══ Data
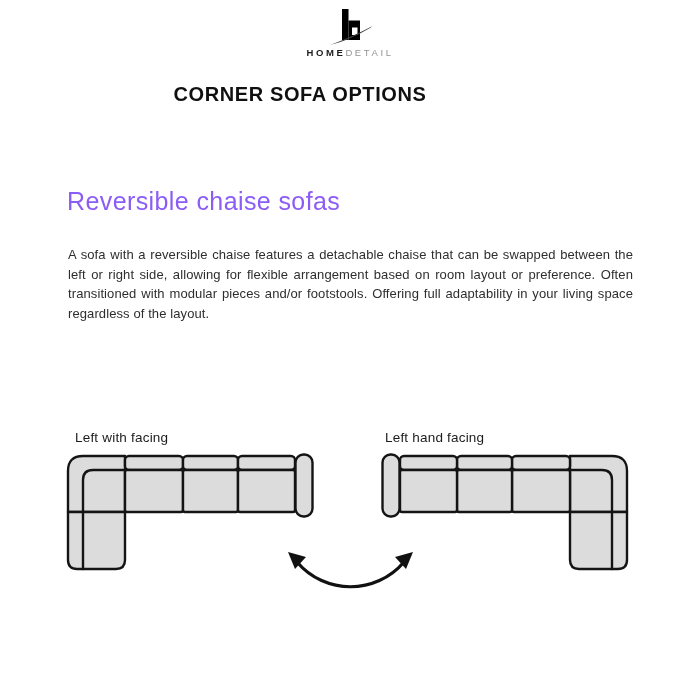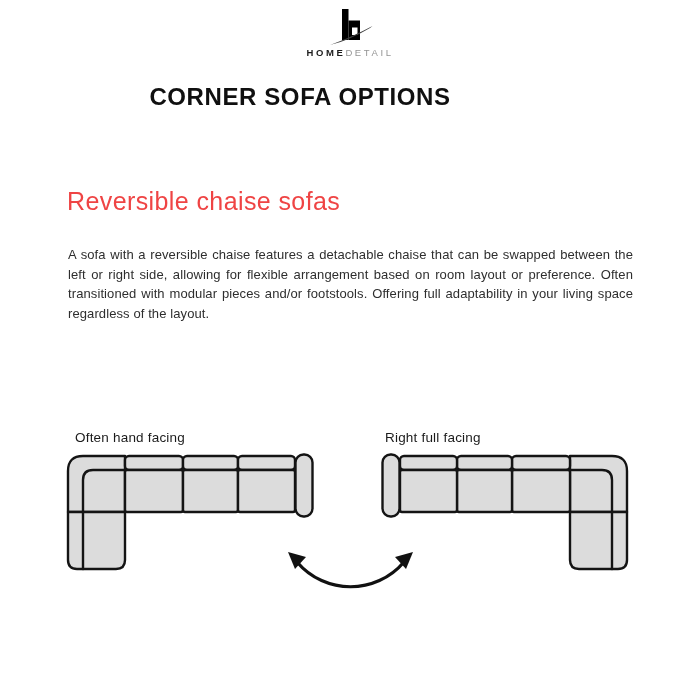--- a/index.html
+++ b/index.html
@@ -21,7 +21,7 @@
 
   
   .page-title{position:absolute;top:83px;left:0;width:600px;text-align:center;
-    font-size:24px;font-weight:800;letter-spacing:0.6px;color:#101010;}
+    font-size:20px;font-weight:800;letter-spacing:0.6px;color:#101010;}
 
   
   .section-heading{position:absolute;top:187px;left:67px;font-size:25px;

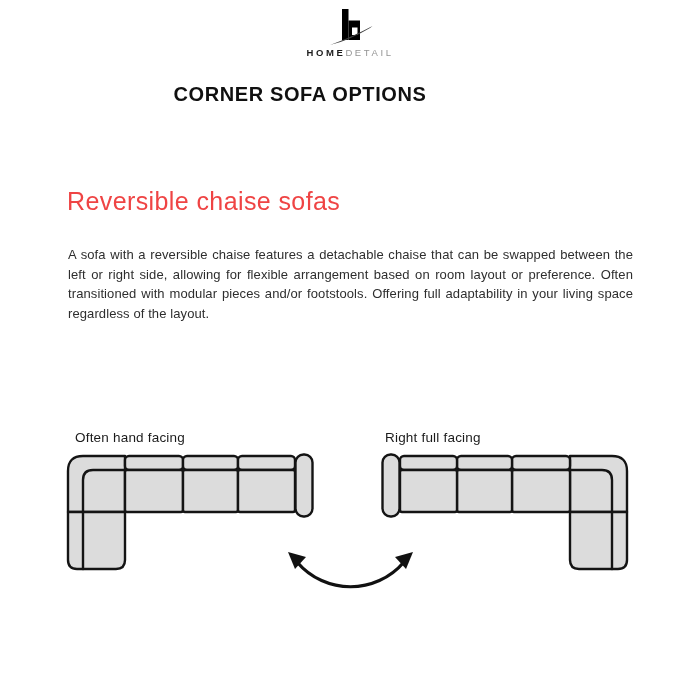--- a/index.html
+++ b/index.html
@@ -25,7 +25,7 @@
 
   
   .section-heading{position:absolute;top:187px;left:67px;font-size:25px;
-    font-weight:400;letter-spacing:0.4px;color:#ef4444;}
+    font-weight:400;letter-spacing:0.4px;color:#8b5cf6;}
   .body-para{position:absolute;left:68px;width:565px;font-size:13px;
     line-height:19.6px;color:#2e2e2e;text-align:justify;letter-spacing:0.1px;}
   .para-1{top:245px;}

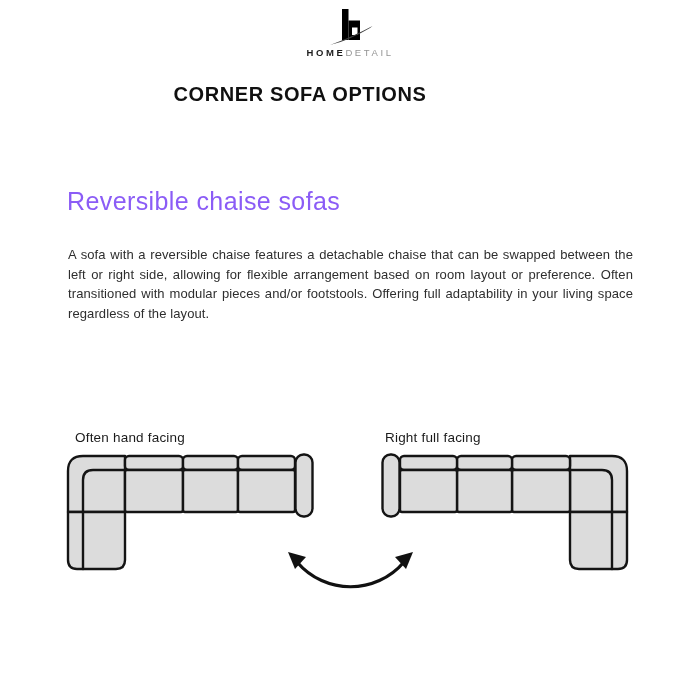--- a/index.html
+++ b/index.html
@@ -67,7 +67,7 @@
   <h2 class="section-heading">Reversible chaise sofas</h2>
   <p class="body-para para-1">A sofa with a reversible chaise features a detachable chaise that can be swapped between the left or right side, allowing for flexible arrangement based on room layout or preference. Often transitioned with modular pieces and/or footstools. Offering full adaptability in your living space regardless of the layout.</p>
 
-  <div class="diagram-label label-left">Often hand facing</div>
+  <div class="diagram-label label-left">Left with facing</div>
   <div class="diagram-label label-right">Right full facing</div>
 
   <svg class="sofa sofa-left" viewBox="0 0 250 121" aria-hidden="true">

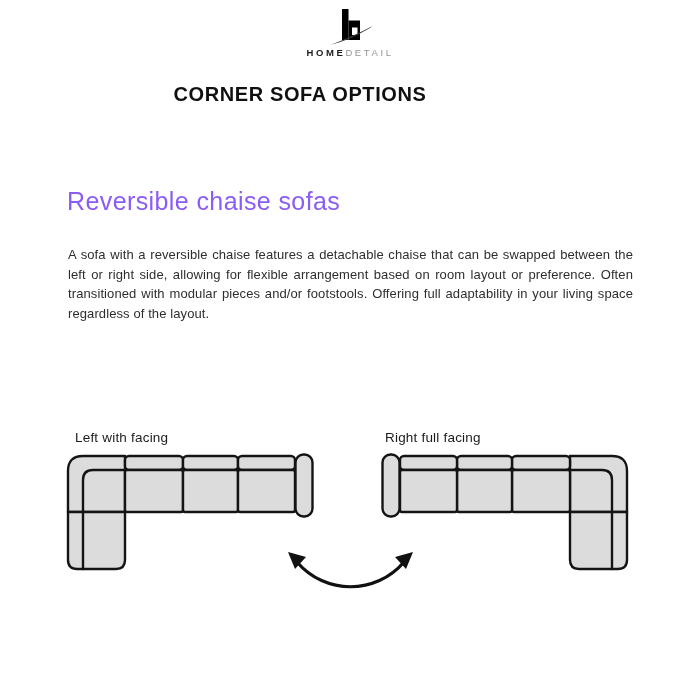--- a/index.html
+++ b/index.html
@@ -68,7 +68,7 @@
   <p class="body-para para-1">A sofa with a reversible chaise features a detachable chaise that can be swapped between the left or right side, allowing for flexible arrangement based on room layout or preference. Often transitioned with modular pieces and/or footstools. Offering full adaptability in your living space regardless of the layout.</p>
 
   <div class="diagram-label label-left">Left with facing</div>
-  <div class="diagram-label label-right">Right full facing</div>
+  <div class="diagram-label label-right">Left hand facing</div>
 
   <svg class="sofa sofa-left" viewBox="0 0 250 121" aria-hidden="true">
════
Word for word, print all of the data; skip the pictures.

--- a/index.html
+++ b/index.html
@@ -21,7 +21,7 @@
 
   
   .page-title{position:absolute;top:83px;left:0;width:600px;text-align:center;
-    font-size:24px;font-weight:800;letter-spacing:0.6px;color:#101010;}
+    font-size:20px;font-weight:800;letter-spacing:0.6px;color:#101010;}
 
   
   .section-heading{position:absolute;top:187px;left:67px;font-size:25px;

--- a/index.html
+++ b/index.html
@@ -25,7 +25,7 @@
 
   
   .section-heading{position:absolute;top:187px;left:67px;font-size:25px;
-    font-weight:400;letter-spacing:0.4px;color:#ef4444;}
+    font-weight:400;letter-spacing:0.4px;color:#8b5cf6;}
   .body-para{position:absolute;left:68px;width:565px;font-size:13px;
     line-height:19.6px;color:#2e2e2e;text-align:justify;letter-spacing:0.1px;}
   .para-1{top:245px;}

--- a/index.html
+++ b/index.html
@@ -67,7 +67,7 @@
   <h2 class="section-heading">Reversible chaise sofas</h2>
   <p class="body-para para-1">A sofa with a reversible chaise features a detachable chaise that can be swapped between the left or right side, allowing for flexible arrangement based on room layout or preference. Often transitioned with modular pieces and/or footstools. Offering full adaptability in your living space regardless of the layout.</p>
 
-  <div class="diagram-label label-left">Often hand facing</div>
+  <div class="diagram-label label-left">Left with facing</div>
   <div class="diagram-label label-right">Right full facing</div>
 
   <svg class="sofa sofa-left" viewBox="0 0 250 121" aria-hidden="true">

--- a/index.html
+++ b/index.html
@@ -68,7 +68,7 @@
   <p class="body-para para-1">A sofa with a reversible chaise features a detachable chaise that can be swapped between the left or right side, allowing for flexible arrangement based on room layout or preference. Often transitioned with modular pieces and/or footstools. Offering full adaptability in your living space regardless of the layout.</p>
 
   <div class="diagram-label label-left">Left with facing</div>
-  <div class="diagram-label label-right">Right full facing</div>
+  <div class="diagram-label label-right">Left hand facing</div>
 
   <svg class="sofa sofa-left" viewBox="0 0 250 121" aria-hidden="true">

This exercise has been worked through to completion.